Caravaggio and the Painters of the North
From 21 June to 18 September 2016
In 1911, after a short stay in Germany and after opening an important exhibition of his works in the Diorama Halls in Oslo, Munch spent the autumn and winter in Kragerø, where he painted various landscapes and made studies of animals. Geese in an Orchard was probably executed either in that period in Kragerø, or in his recently acquired property in Hvitsten, where he had been living that year before the previously mentioned trip to Germany. In those villages in the fjord of Oslo, Munch rebuilt his artistic life after being treated for his nervous breakdowns and his alcohol abuse in Dr Daniel Jacobson's neurological clinic in Copenhagen. He had been hospitalised there from October 1908 until the spring of 1909. In his paintings, the period following this treatment is characterised stylistically by the use of brighter colours and greater contrast, as well as a wider brushstroke. The painting Geese in an Orchard is painted with dainty touches of colour and ample marks, delicately highlighting the contrasts between black and white, and between green and purple, with the matt finishing characteristic of the Norwegian painter, always reluctant to using varnish. In the foreground, the colour patches show better the marks of the brushstrokes and the mixture of the different shades, while the allusion to texture is almost non existent in the background. The bright and serene colours complement a clearly structured composition, with a simple organisation of the different parts. The dramatic imagery and tense emotion of Munch's previous paintings give way here to a happier, more spontaneous visual image.
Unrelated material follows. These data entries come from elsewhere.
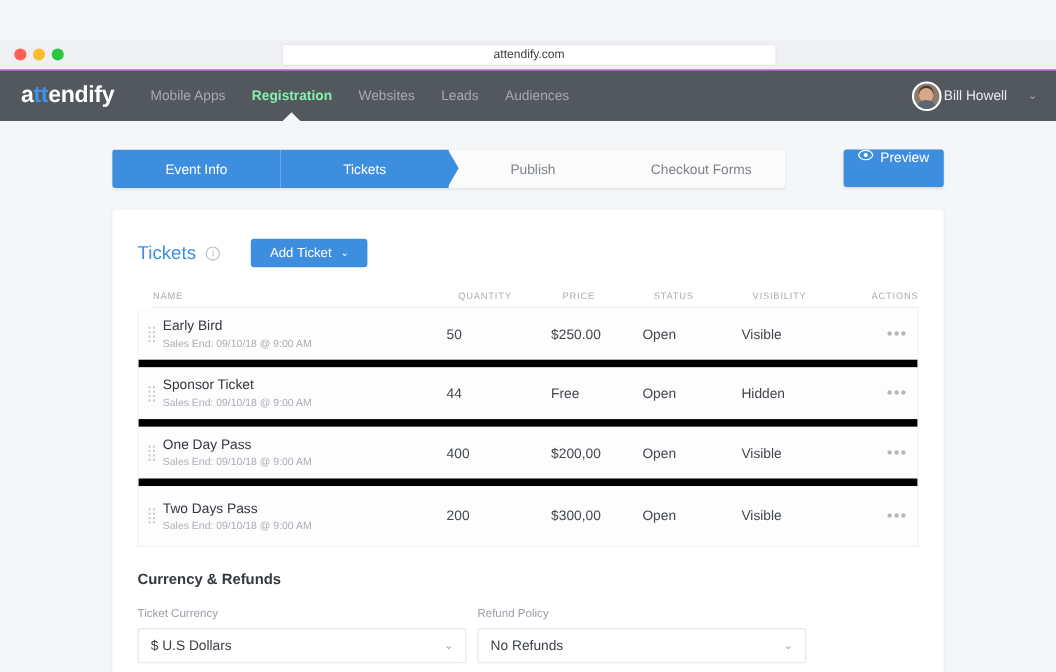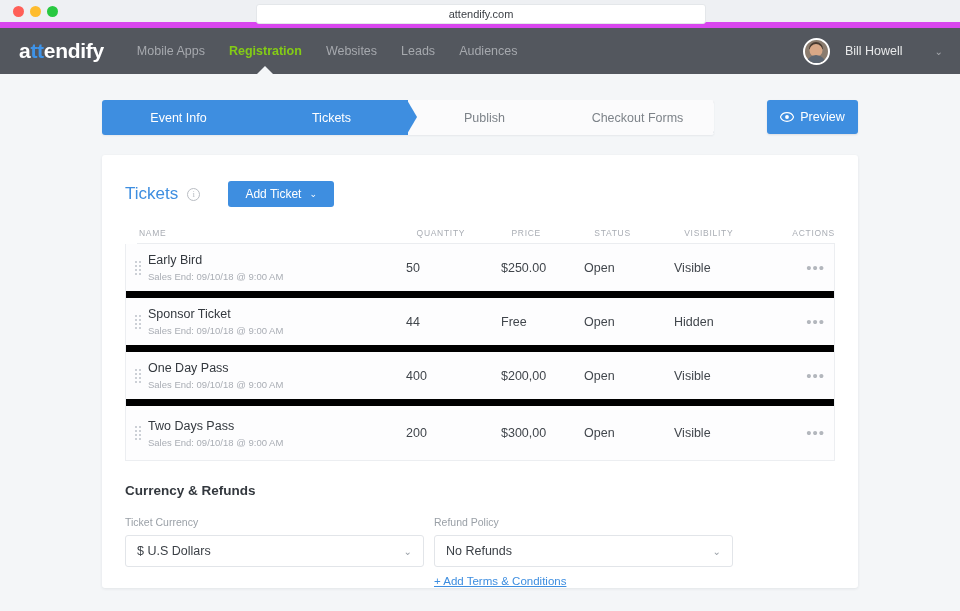"attendify.com" .browser-chrome { border-bottom: 6px solid #d946ef -> 1px solid #d946ef; margin-top: none -> 36px }
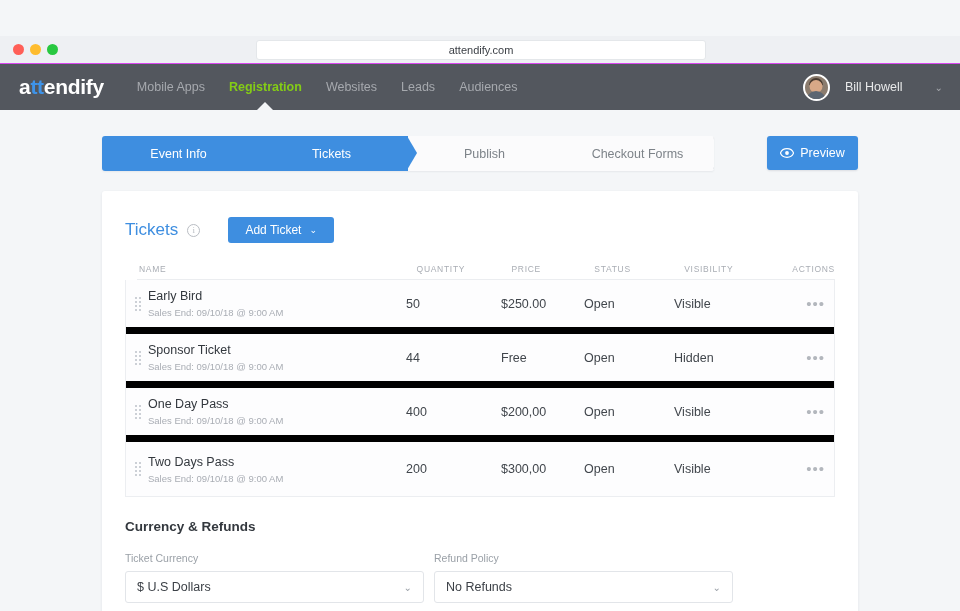"Registration" .nav-item.active { color: #84cc16 -> #86efac }
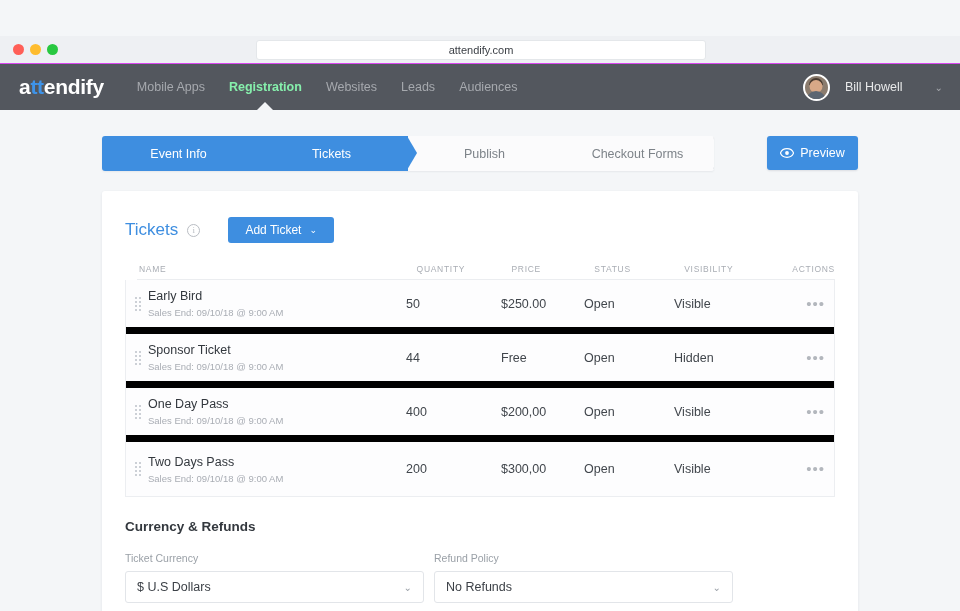"Bill Howell" .user-area { gap: 15px -> 2px }
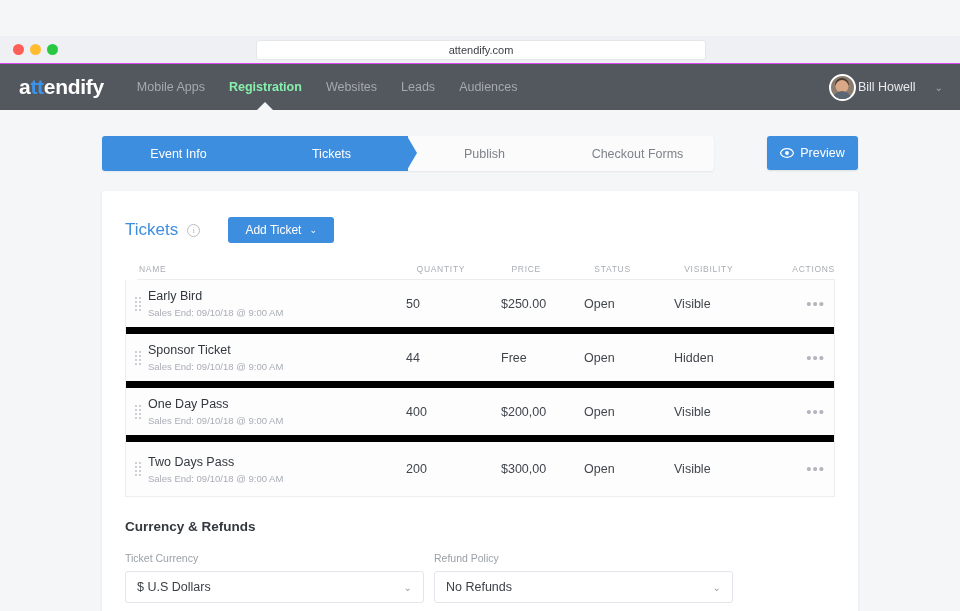"Preview" .preview-btn { align-items: center -> none }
It would seem that Geese in an Orchard lacks the allegorical connotations habitual in other works by Munch; those in which he shows more the existential seriousness of his vision of human beings and of nature, like in the subjects of vampirism, love, loneliness, summer night, death, women by the seashore and others. He shows three geese walking through an orchard, the view of which is dominated by a large apple tree taking up the centre of the composition. Although the scene does not really develop a subject, Munch does gather here motifs used in paintings with a much clearer symbolic connotation. The placing of the apple tree in the central axis of the image coincides, for example, with the pastel work of 1909-10 Adam and Eve (Oslo, Munch-Museet) or with another symbolic representation of love, the oil painting of 1894 Eyes in eyes (also in Oslo, Munch-Museet), where we find the tree flanked by a woman and a man. The idea of life is incarnated in the image of the tree in many works by Munch, such as in the etching of 1902, Life and Death, the oil painting of 1910, Life (Oslo, Town Hall), representing the tree surrounded by six people of different age, or a previous work of 1898, Fecundity (private collection), in which a couple of peasants stands by a cherry tree. The combination of the tree motif with that of the geese is not new either. In the oil Children and Geese (Oslo, Munch-Museet), the position of the tree, in contrast with the other examples mentioned, is not rigorously axial, although it is in the central part of the composition. This painting, dated between 1905 and 1908, represents two groups of children, one of which, mainly composed of girls, closely surrounds a tree, while some geese appear in the foreground. There is therefore no reason to remove from the painting Geese in an Orchard a semantic reading which goes beyond that of the representation of a farm scene.
Indeed, the emphatic position of the apple tree, the closeness of the innocent animal life and the colourful image of fertility represented in this picture transform it, rather than in the reflection of a chosen visual reality, into an intentional iconographic representation of life. Munch said that "a work of art is like a crystal; and in the same way that a crystal has its own interior life, its own will, a work of art has to have the same qualities". What makes this picture singular, among the examples mentioned, is the total removal of rhetorical colourings and dramatic expressions, bringing together the representation of a simple scene, with no literary connotations, almost insignificant, and the realisation of an artistic intention analogous to the life represented, to which it gives a subtle metaphorical meaning.